(GIVEN RECORDS begins)

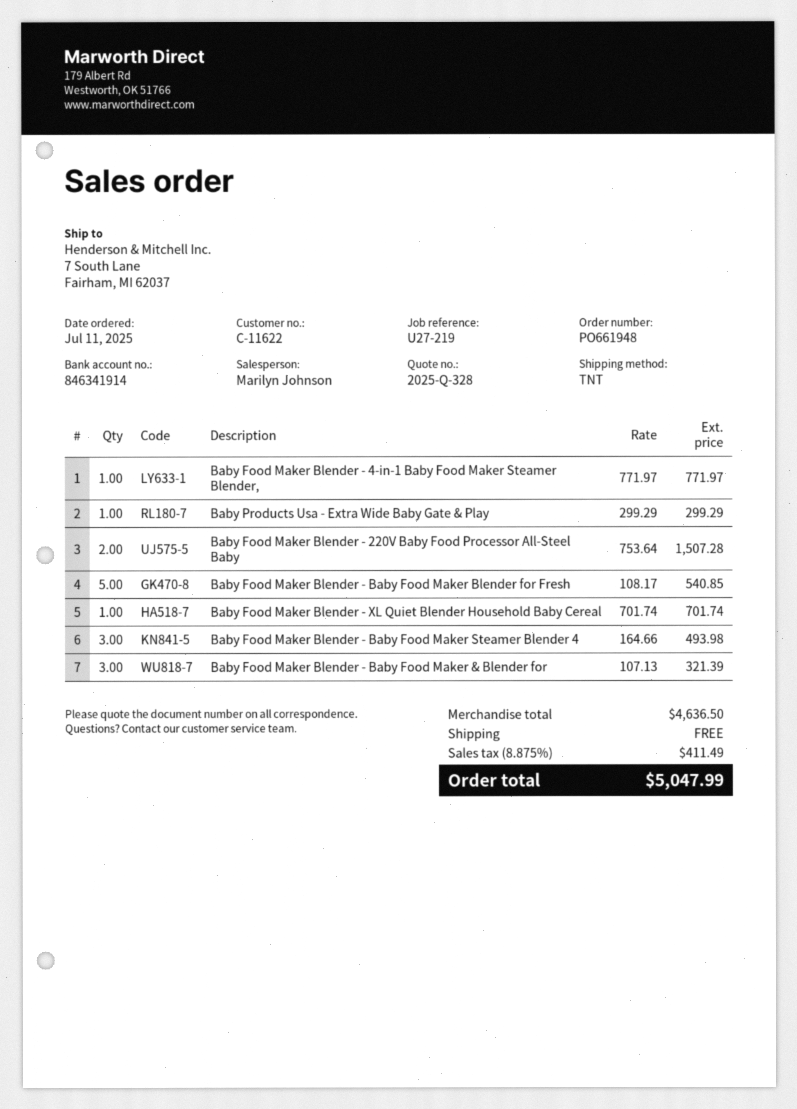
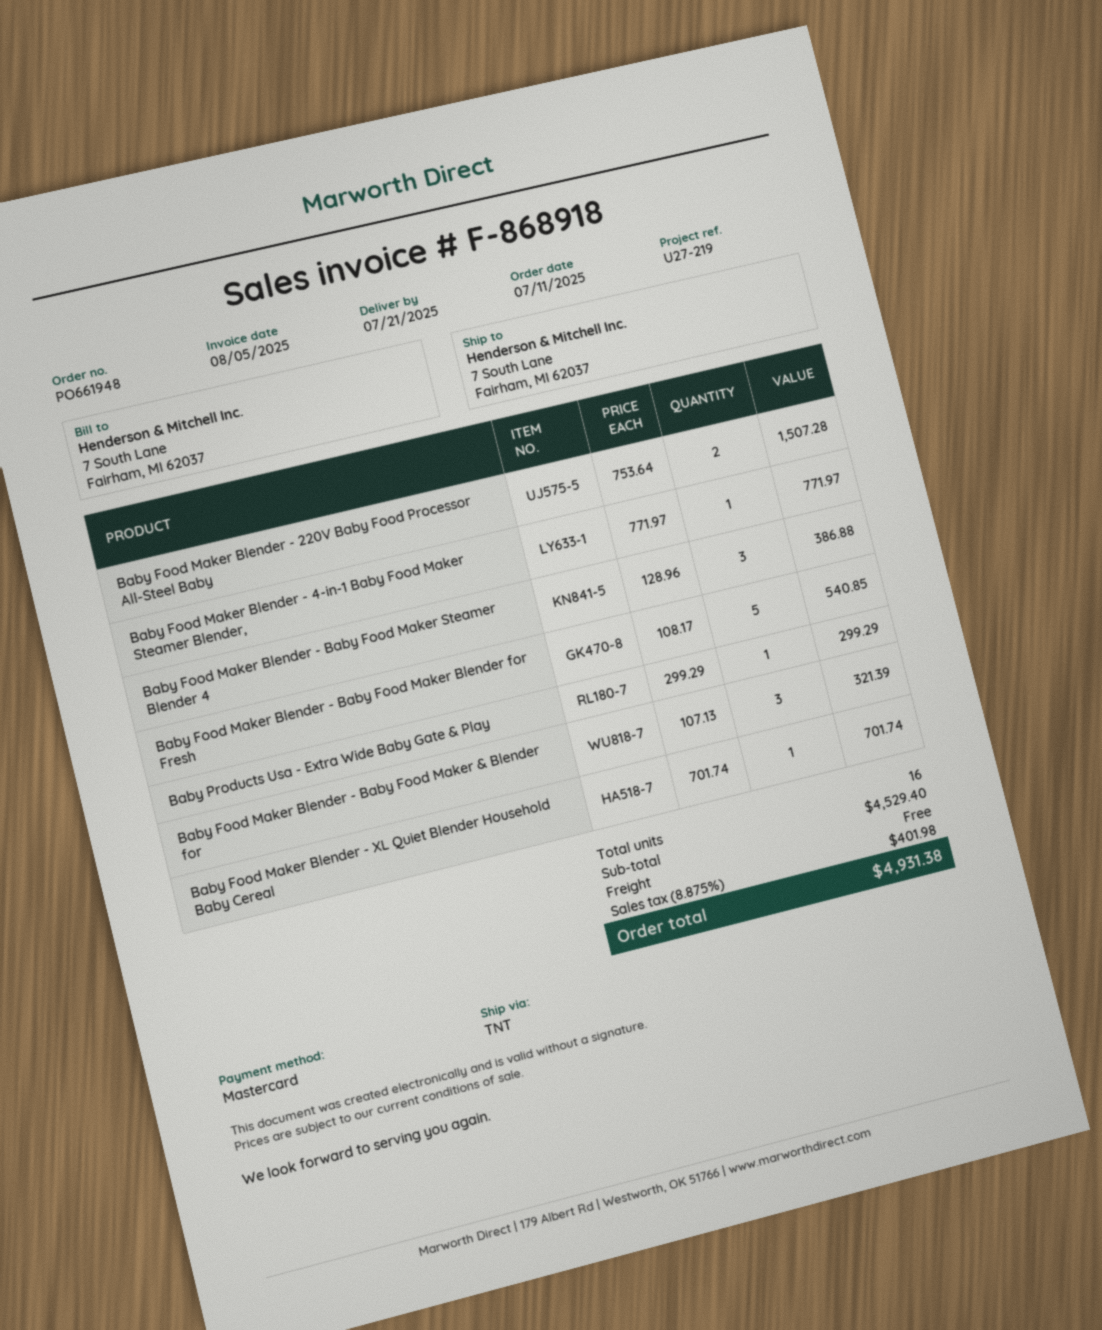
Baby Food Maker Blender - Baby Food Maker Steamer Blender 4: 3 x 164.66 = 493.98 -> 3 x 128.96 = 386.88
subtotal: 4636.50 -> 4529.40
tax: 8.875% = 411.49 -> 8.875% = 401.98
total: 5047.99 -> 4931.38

(GIVEN RECORDS ends)
(GIVEN RECORDS begins)

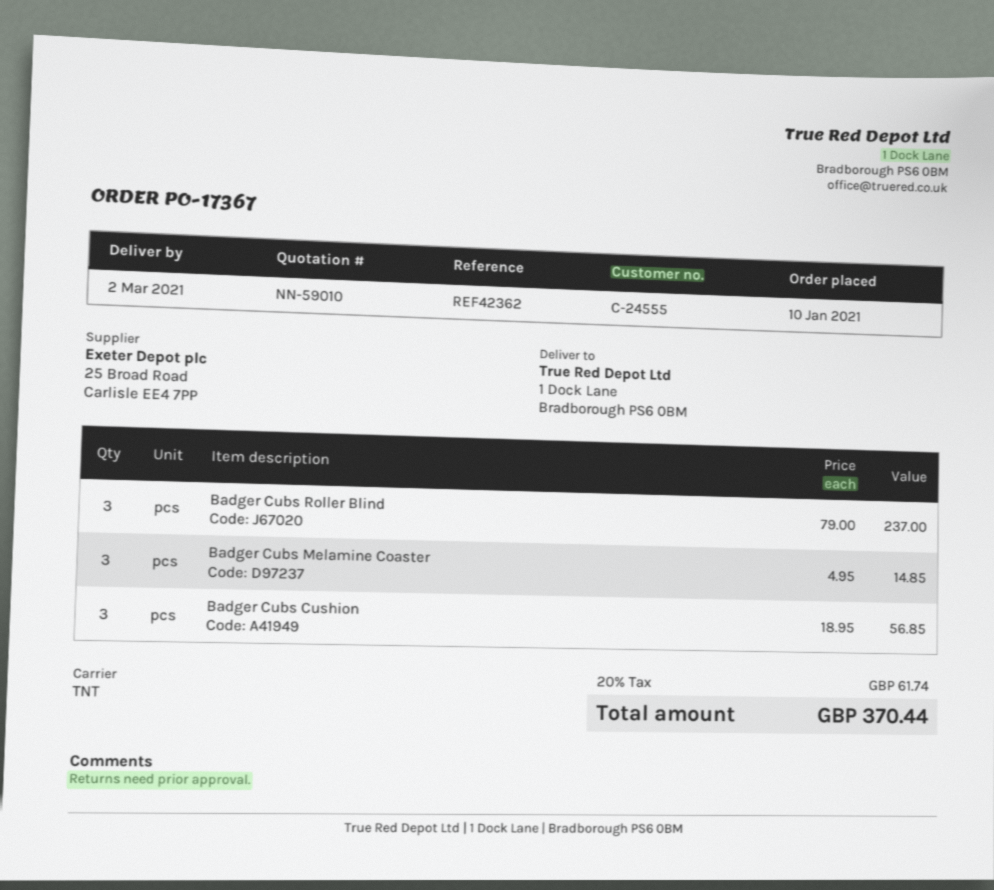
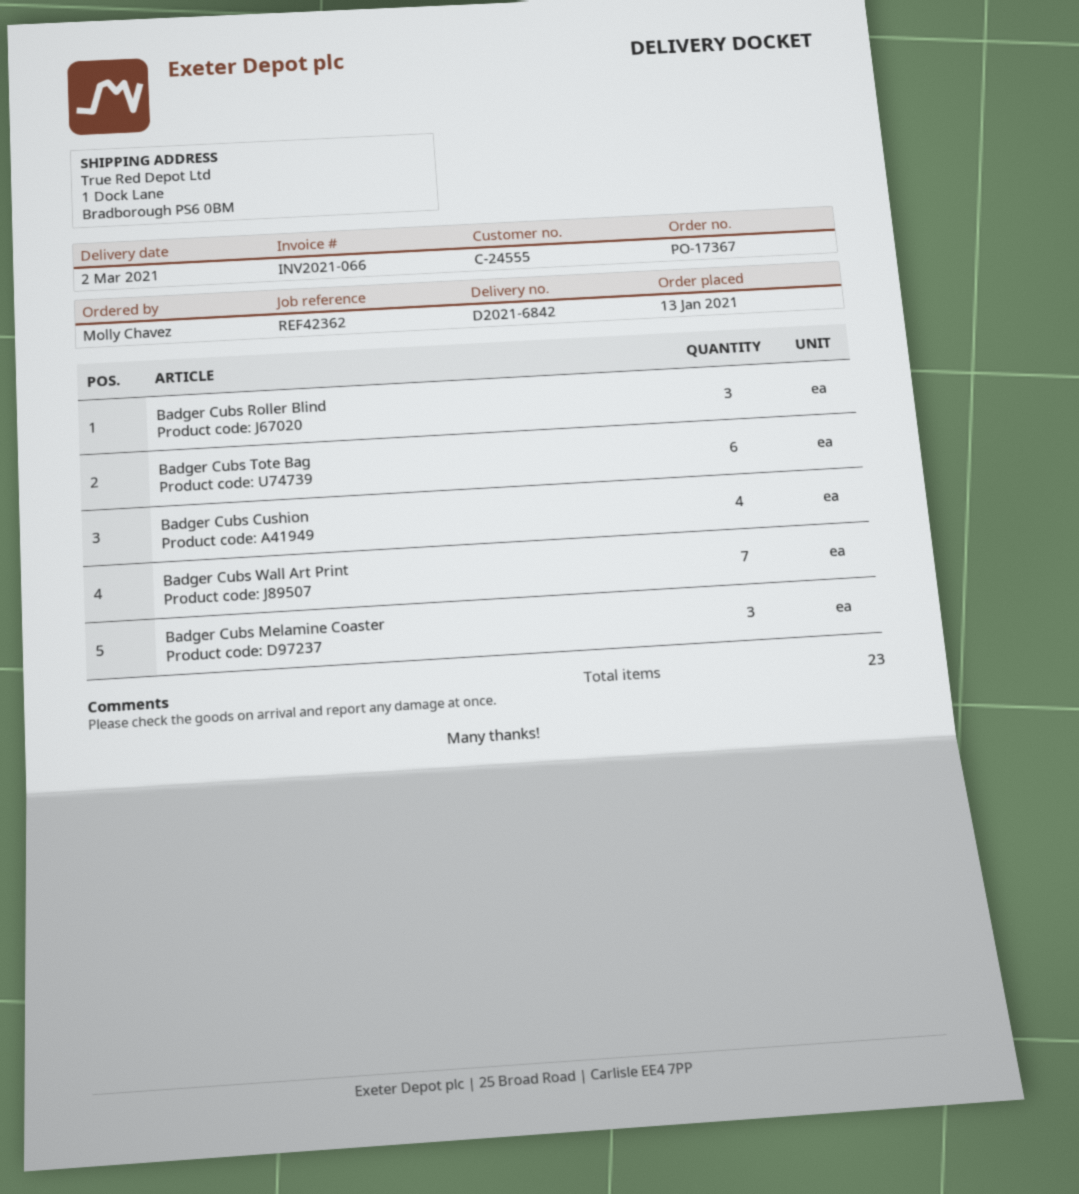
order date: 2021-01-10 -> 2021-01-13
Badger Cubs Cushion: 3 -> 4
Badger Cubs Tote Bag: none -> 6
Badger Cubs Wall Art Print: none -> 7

(GIVEN RECORDS ends)

▶ _TASK REQUIREMENTS_:
Task for the records above: copy every line in which the word "Badger" occurs.

▶ _RESULT OF THE EXERCISE_:
Badger Cubs Cushion: 3 -> 4
Badger Cubs Tote Bag: none -> 6
Badger Cubs Wall Art Print: none -> 7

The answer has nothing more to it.